ZFS will cover your ass if it cuts during a rebuild. Everything is top-down and checksumed.
Keep an slog if live data is important.

But I agree that not having a backup is just retarded even on ZFS.

RAID is not a backup.
RAID is used for improving system uptime.
RAID is also used for performance (24 drives in RAID10 will beat anything under NVME ssds).

>RAID is also used for performance (24 drives in RAID10 will beat anything under NVME ssds).
*Sequential performance, it'll total a low-end ssd in IOPs

If you have decent internet cloud storage is the way to go

>but muh botnet
Just encrypt your files before sending them

RAID is not backup, but it is totally worth it.

I strongly disagree. RAID is for everything you want up and running without downtime due to stupidly not using RAID.

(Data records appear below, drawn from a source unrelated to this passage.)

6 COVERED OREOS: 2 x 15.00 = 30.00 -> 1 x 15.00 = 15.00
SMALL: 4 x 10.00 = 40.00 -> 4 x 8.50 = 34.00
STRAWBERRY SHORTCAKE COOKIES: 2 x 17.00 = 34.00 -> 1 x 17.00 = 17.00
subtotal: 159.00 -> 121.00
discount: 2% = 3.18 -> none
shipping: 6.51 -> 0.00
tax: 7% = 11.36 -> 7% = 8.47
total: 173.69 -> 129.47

I use RAID1 on my desktops SSD boot drive with a spinning drive in --write-mostly. It reads from the SSD and data is written to both. If the SSD dies then that's fine. The storage on it is in RAID5 since it's only 3 drives. My home server is using RAID6.

If you never had a HDD or SSD fail then you probably think it's not worth using RAID. I've had plenty of HDDs and a few SSDs fail. This caused me pain 15 years ago and I've been using some RAID level for everything ever since.

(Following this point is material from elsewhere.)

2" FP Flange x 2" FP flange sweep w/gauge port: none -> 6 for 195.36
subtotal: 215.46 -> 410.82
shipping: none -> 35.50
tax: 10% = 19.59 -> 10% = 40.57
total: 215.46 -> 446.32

To me RAID isn't really about backups. If you have one HDD and it fails and you do have backups then your data is fine. Now you have to install the OS and configure your computer and hour or days later you're recovering from your backup, hoping that there's not too much you're missing between the time your HDD die and the time you made your backup. If you were using RAID you'd just be replacing a HDD and you'd be done in 5 minutes.

RAID is not backup.

If you accidentally delete a file, or if a virus infects your system, are you fucked? If yes, then it is not backup.